Ne eravamo fuori ma non impermeabili.
Le città di provincia si fingono metropoli
ma vivono come paesini e ti contagiano.
Ti trovi a dire cose e a farne altre
come un predicatore da proverbi o –
più veritiero paragone – un politico.

Se io ero suola in gomma, tu polacchine.
Se tu eri gambe lunghe, io gambe storte.
Eri entrata nella mia vita al passo
di quelle lunghe gambe: passerella?
cerimonia? Sfilavi a testa alta e
ne uscisti curva, come di nascosto.

Niente era tra me e te a separarci;
né distanze né altro. Di tutti i chilometri,
di strada, ferrovia, solo ponti telefonici
o lettere e saluti quando non c’era altro
alla portata. Per quello adottai i versi,
erano il ME autentico e non pagavo.

Forse non sarebbe stata uguale
la vita se non fossi partito.
Ci separava una strada ferrata, noi
che dormivamo in letti separati con
lettere e telefoni provavamo
a non dimenticarci i nostri odori.

E avremmo potuto farlo un figlio.
Lo vedevo il mio futuro, invecchiato
con te al fianco, lana sulle gambe.
Potevi diventare madre.
Che futuro videro i tuoi occhi?
Non quello mio: né fatti, né persone.

E ciò che le orecchie non sentivano
non era detto dalle tue amate labbra
come per gli occhi ciechi a cui tu non mostravi.
Queste domande non hanno interrogativo
come le risposte che non…
detto‐non sentito‐non visto: differisce?

Non puoi saperlo il male che m’hai fatto.
Il male non si misura né si trasferisce
ma l’ho perdonato.
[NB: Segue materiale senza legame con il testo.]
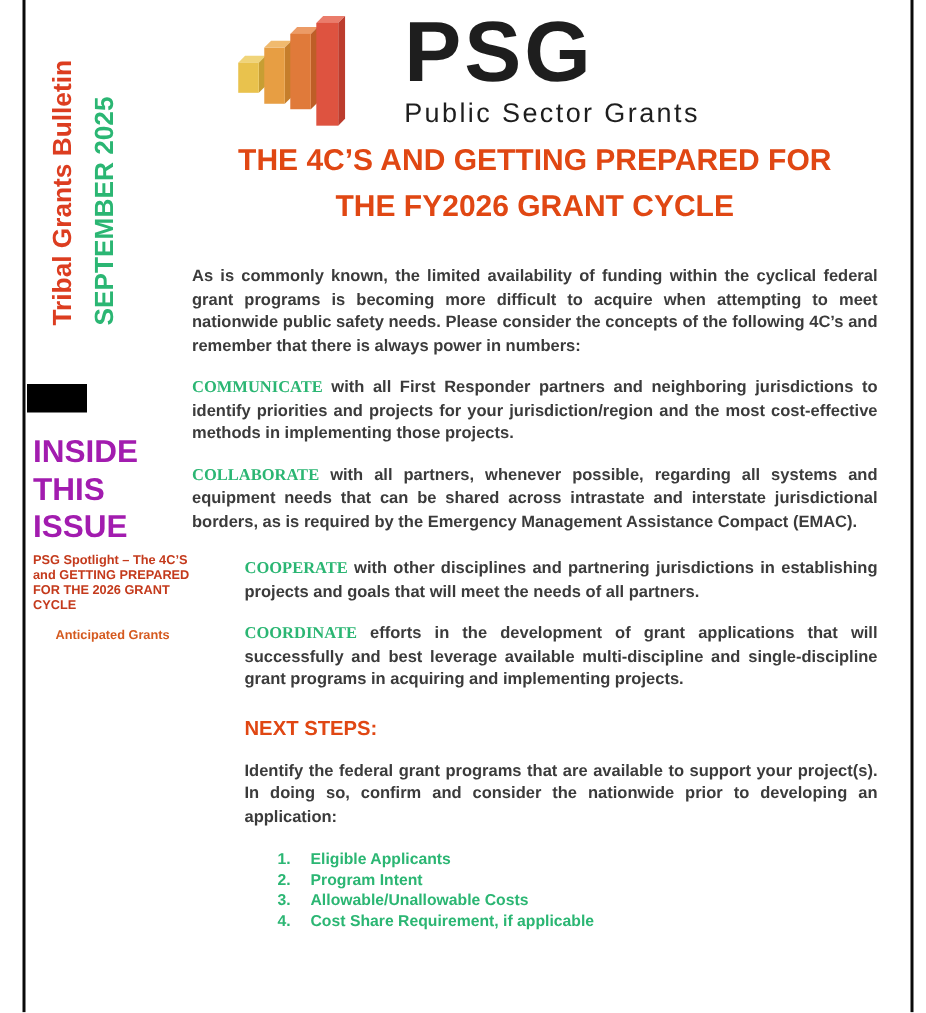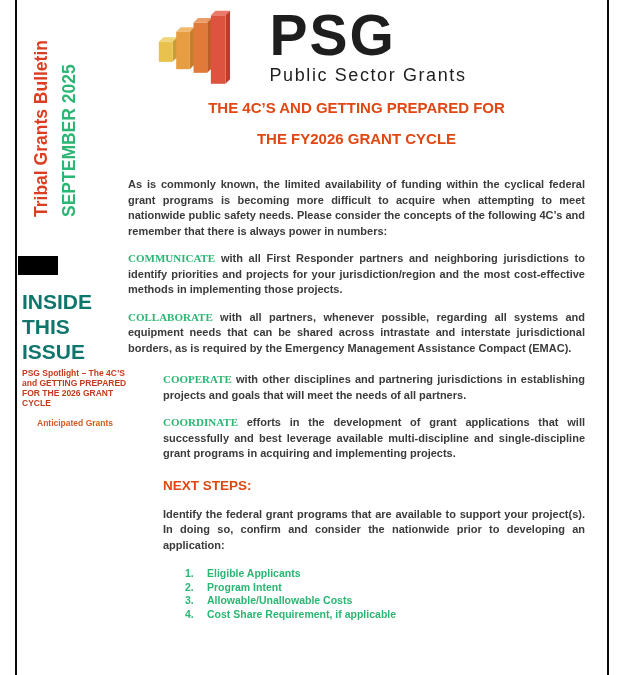--- a/index.html
+++ b/index.html
@@ -64,7 +64,7 @@
   .main { position: absolute; left: 128px; top: 92px; width: 457px; }
   .article-title {
     text-align: center; color: #E04713;
-    font-size: 15px; font-weight: bold; line-height: 31px;
+    font-size: 20px; font-weight: bold; line-height: 31px;
     margin-bottom: 23px;
   }
   .para {

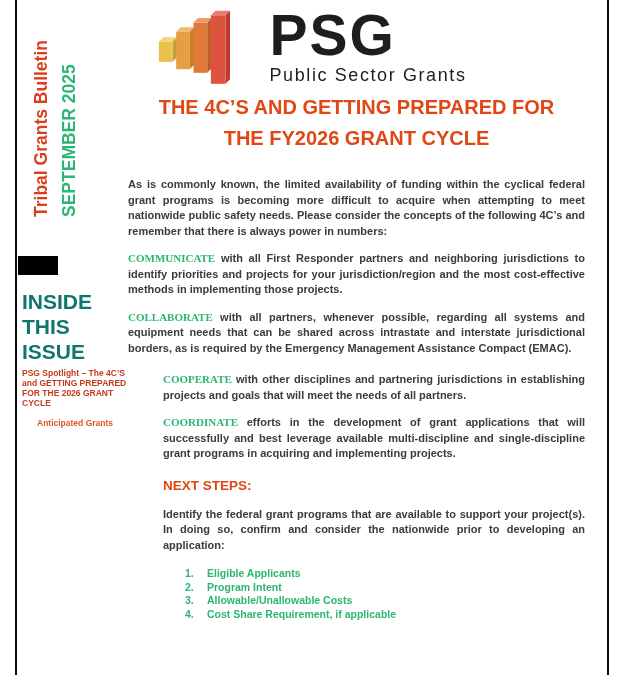--- a/index.html
+++ b/index.html
@@ -48,7 +48,7 @@
   .inside-heading {
     position: absolute; left: 22px; top: 289px;
     font-size: 21px; font-weight: bold; line-height: 25px;
-    color: #0f766e;
+    color: #a21caf;
   }
   .toc {
     position: absolute; left: 22px; top: 368px; width: 118px;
Non perché fossi
un Gesù qualunque avvezzo all’altra guancia
piuttosto perché è difficile ad un uomo
riuscire a odiare chi s’è amato tanto.

E se ti sembran meno belli i versi
per via di inopportuni paragoni
pensa solo al tempo ch’è trascorso:
“mi hai fatto più male di tutti”.
“Sì”, ti schermisci e a ragione non accetti.
È ingiusto prendersi colpe per intero.

Difficile è spiegare la fine delle cose
come l’amore, che finisce e basta.
Se uno dei due non ama più abbastanza
l’altro non può dire: amerò io, per tutti e due.
La casa dell’amore non si fa da soli
altrimenti ha solo porte per uscire.